(Itemized modification records)

===============

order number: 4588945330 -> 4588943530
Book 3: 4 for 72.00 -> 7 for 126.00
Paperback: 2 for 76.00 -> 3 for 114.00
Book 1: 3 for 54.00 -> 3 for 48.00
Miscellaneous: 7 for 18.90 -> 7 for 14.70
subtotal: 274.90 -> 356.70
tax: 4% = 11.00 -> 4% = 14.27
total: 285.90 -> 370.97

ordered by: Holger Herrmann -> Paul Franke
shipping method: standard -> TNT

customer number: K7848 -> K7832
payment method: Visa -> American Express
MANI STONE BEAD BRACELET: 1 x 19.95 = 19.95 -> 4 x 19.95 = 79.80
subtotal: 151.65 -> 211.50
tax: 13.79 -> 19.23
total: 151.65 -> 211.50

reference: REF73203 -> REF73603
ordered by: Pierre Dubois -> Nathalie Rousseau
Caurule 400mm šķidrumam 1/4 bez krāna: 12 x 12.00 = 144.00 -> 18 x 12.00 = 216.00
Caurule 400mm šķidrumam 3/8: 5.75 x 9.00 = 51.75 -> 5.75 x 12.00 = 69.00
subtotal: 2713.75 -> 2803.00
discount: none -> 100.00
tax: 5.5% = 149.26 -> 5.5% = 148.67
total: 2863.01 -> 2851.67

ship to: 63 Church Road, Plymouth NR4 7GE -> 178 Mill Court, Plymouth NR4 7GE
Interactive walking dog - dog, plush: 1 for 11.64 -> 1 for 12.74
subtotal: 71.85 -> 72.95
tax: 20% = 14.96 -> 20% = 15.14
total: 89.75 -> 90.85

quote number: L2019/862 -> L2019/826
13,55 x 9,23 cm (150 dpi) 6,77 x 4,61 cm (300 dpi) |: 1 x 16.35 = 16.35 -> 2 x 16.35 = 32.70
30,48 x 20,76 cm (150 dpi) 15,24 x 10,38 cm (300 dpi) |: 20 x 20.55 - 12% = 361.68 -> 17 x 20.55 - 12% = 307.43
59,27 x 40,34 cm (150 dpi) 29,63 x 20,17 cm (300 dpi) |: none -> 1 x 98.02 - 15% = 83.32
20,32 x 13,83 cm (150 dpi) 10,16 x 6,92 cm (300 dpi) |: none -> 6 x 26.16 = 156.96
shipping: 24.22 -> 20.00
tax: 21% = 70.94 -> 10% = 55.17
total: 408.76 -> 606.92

===============

What you give back must match the records word for word.

**RESULT OF THIS EXERCISE**
order number: 4588945330 -> 4588943530
Book 3: 4 for 72.00 -> 7 for 126.00
Paperback: 2 for 76.00 -> 3 for 114.00
Book 1: 3 for 54.00 -> 3 for 48.00
Miscellaneous: 7 for 18.90 -> 7 for 14.70
subtotal: 274.90 -> 356.70
tax: 4% = 11.00 -> 4% = 14.27
total: 285.90 -> 370.97

ordered by: Holger Herrmann -> Paul Franke
shipping method: standard -> TNT

customer number: K7848 -> K7832
payment method: Visa -> American Express
MANI STONE BEAD BRACELET: 1 x 19.95 = 19.95 -> 4 x 19.95 = 79.80
subtotal: 151.65 -> 211.50
tax: 13.79 -> 19.23
total: 151.65 -> 211.50

reference: REF73203 -> REF73603
ordered by: Pierre Dubois -> Nathalie Rousseau
Caurule 400mm šķidrumam 1/4 bez krāna: 12 x 12.00 = 144.00 -> 18 x 12.00 = 216.00
Caurule 400mm šķidrumam 3/8: 5.75 x 9.00 = 51.75 -> 5.75 x 12.00 = 69.00
subtotal: 2713.75 -> 2803.00
discount: none -> 100.00
tax: 5.5% = 149.26 -> 5.5% = 148.67
total: 2863.01 -> 2851.67

ship to: 63 Church Road, Plymouth NR4 7GE -> 178 Mill Court, Plymouth NR4 7GE
Interactive walking dog - dog, plush: 1 for 11.64 -> 1 for 12.74
subtotal: 71.85 -> 72.95
tax: 20% = 14.96 -> 20% = 15.14
total: 89.75 -> 90.85

quote number: L2019/862 -> L2019/826
13,55 x 9,23 cm (150 dpi) 6,77 x 4,61 cm (300 dpi) |: 1 x 16.35 = 16.35 -> 2 x 16.35 = 32.70
30,48 x 20,76 cm (150 dpi) 15,24 x 10,38 cm (300 dpi) |: 20 x 20.55 - 12% = 361.68 -> 17 x 20.55 - 12% = 307.43
59,27 x 40,34 cm (150 dpi) 29,63 x 20,17 cm (300 dpi) |: none -> 1 x 98.02 - 15% = 83.32
20,32 x 13,83 cm (150 dpi) 10,16 x 6,92 cm (300 dpi) |: none -> 6 x 26.16 = 156.96
shipping: 24.22 -> 20.00
tax: 21% = 70.94 -> 10% = 55.17
total: 408.76 -> 606.92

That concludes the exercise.